Look through the material beneath and copy each line with the word "spacing".

:::

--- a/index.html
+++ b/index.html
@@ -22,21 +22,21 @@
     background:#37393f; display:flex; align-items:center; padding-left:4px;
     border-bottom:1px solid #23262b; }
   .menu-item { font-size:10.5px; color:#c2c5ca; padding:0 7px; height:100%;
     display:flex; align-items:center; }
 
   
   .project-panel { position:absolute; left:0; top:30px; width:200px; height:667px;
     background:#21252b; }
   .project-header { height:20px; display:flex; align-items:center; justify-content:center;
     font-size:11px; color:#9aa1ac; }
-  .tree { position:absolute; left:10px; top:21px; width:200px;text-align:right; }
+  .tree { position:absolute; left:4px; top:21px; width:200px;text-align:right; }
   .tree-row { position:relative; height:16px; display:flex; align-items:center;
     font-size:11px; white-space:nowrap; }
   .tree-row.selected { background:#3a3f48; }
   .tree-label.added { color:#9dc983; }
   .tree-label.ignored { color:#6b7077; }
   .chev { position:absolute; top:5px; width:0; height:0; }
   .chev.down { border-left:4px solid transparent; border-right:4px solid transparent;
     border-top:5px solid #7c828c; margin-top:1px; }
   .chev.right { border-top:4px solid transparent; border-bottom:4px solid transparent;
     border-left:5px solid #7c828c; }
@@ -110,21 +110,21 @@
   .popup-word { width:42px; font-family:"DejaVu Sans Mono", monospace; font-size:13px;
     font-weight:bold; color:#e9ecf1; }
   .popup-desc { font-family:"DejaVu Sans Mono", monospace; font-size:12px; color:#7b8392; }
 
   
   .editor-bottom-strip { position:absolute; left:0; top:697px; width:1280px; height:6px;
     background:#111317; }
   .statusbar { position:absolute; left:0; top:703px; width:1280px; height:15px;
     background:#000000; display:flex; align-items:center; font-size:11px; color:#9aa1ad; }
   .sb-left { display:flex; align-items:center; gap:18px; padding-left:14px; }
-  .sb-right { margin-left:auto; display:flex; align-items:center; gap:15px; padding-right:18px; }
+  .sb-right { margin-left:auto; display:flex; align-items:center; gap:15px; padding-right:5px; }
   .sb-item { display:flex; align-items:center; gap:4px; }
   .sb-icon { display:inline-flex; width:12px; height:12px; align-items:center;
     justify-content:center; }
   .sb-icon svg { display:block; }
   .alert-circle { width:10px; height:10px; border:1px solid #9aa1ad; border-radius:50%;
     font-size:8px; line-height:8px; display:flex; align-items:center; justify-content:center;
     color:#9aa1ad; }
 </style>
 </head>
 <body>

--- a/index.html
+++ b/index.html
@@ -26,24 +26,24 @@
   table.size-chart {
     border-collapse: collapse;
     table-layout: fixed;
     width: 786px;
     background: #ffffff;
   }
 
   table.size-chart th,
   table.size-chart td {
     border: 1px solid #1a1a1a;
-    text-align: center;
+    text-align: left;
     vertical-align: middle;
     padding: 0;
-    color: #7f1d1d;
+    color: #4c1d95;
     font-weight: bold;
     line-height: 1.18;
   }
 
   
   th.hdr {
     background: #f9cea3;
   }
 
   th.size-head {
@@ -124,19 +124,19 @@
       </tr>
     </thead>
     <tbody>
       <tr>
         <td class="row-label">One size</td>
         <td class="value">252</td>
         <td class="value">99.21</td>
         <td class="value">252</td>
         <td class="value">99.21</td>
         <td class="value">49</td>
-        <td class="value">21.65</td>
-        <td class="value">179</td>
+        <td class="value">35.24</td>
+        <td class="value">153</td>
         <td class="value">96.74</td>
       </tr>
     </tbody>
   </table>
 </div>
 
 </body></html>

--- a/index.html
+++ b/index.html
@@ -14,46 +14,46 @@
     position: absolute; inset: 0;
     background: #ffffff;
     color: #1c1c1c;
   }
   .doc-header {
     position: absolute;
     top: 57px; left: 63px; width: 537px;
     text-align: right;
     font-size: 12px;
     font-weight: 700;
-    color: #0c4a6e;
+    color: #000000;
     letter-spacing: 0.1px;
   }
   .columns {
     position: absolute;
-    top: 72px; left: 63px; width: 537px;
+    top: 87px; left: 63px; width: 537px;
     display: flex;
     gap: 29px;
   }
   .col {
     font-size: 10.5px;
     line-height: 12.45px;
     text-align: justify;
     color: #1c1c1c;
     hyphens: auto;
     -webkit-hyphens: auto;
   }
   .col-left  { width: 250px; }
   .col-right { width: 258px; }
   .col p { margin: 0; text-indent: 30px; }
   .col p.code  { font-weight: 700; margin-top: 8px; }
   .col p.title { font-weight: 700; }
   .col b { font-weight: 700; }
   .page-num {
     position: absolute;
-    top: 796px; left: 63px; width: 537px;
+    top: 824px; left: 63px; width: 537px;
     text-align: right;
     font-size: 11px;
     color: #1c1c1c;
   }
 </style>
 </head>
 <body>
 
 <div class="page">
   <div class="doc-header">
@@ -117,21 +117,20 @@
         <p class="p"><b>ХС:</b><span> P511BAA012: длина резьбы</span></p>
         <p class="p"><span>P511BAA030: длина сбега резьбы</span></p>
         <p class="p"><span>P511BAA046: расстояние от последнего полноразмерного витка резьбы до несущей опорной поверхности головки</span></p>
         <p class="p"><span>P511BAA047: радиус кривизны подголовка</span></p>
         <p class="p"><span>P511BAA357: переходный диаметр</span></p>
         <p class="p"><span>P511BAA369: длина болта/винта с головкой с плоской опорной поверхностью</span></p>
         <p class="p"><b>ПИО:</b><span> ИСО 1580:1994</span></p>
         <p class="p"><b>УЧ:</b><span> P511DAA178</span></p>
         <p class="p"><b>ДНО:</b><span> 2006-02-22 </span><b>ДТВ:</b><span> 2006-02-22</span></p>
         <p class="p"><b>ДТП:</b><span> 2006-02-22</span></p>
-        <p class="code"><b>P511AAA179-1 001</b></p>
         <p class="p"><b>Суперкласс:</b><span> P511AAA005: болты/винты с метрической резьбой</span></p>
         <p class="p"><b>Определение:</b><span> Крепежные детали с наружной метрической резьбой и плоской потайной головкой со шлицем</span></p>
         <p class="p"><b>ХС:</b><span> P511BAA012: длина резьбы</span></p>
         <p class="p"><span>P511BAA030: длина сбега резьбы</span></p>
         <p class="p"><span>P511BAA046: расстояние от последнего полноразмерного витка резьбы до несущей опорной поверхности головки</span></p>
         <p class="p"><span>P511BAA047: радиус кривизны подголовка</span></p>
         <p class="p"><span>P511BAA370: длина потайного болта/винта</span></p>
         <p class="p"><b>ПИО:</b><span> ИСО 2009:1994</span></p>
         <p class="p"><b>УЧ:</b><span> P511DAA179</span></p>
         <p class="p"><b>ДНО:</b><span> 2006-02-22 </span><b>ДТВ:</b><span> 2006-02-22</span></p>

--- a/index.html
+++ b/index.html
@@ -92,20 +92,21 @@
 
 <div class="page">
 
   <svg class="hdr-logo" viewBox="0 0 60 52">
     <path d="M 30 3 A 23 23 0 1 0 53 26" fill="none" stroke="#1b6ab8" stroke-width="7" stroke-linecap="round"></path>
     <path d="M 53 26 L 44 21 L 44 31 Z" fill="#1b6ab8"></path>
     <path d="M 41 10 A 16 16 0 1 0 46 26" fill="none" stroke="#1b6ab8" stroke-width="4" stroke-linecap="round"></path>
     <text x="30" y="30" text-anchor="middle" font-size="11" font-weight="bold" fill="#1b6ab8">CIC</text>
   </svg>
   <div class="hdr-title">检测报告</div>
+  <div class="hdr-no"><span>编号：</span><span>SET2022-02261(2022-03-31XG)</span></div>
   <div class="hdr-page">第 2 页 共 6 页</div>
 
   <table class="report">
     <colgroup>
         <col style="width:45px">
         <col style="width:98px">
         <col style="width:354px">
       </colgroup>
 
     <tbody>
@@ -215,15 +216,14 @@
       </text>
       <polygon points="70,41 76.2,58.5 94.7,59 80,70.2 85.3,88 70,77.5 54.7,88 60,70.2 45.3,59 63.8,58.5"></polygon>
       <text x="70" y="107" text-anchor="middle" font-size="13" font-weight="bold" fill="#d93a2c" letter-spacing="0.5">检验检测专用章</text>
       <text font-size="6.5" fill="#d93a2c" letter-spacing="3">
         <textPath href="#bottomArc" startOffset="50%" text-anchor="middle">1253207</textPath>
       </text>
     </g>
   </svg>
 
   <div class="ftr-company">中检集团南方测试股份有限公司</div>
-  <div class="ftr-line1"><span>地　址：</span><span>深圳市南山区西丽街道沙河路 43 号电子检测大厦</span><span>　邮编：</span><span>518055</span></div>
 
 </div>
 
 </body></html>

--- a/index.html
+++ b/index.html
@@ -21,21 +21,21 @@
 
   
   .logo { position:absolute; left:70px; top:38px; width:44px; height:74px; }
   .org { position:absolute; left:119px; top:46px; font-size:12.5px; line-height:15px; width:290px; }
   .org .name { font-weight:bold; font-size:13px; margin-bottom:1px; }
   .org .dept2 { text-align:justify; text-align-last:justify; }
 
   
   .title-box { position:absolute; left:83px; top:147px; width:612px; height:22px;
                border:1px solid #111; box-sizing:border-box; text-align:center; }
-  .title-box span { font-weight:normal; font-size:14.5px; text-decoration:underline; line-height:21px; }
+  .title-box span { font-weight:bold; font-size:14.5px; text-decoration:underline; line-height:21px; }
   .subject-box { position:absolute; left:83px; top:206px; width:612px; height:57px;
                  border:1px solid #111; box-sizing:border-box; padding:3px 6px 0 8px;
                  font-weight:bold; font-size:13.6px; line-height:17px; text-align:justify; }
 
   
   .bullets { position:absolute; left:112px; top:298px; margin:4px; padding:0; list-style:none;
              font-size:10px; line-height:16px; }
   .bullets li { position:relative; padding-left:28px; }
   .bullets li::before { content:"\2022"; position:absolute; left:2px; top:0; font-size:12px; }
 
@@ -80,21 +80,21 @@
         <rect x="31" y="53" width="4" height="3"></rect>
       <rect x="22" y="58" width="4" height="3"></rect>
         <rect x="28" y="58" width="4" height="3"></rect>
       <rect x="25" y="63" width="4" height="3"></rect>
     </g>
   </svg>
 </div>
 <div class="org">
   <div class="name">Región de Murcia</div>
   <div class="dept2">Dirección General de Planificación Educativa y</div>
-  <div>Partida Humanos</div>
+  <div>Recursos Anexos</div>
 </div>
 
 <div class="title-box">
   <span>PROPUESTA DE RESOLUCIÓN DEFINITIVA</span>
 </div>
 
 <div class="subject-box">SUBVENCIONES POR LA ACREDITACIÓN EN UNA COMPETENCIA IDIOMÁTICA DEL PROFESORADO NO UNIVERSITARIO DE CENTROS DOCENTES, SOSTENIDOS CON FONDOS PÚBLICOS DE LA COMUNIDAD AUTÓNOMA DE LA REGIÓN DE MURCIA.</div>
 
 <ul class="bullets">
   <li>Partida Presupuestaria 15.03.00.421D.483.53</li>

:::

→ Exercise answer:
     letter-spacing: 0.1px;
       <text x="70" y="107" text-anchor="middle" font-size="13" font-weight="bold" fill="#d93a2c" letter-spacing="0.5">检验检测专用章</text>
       <text font-size="6.5" fill="#d93a2c" letter-spacing="3">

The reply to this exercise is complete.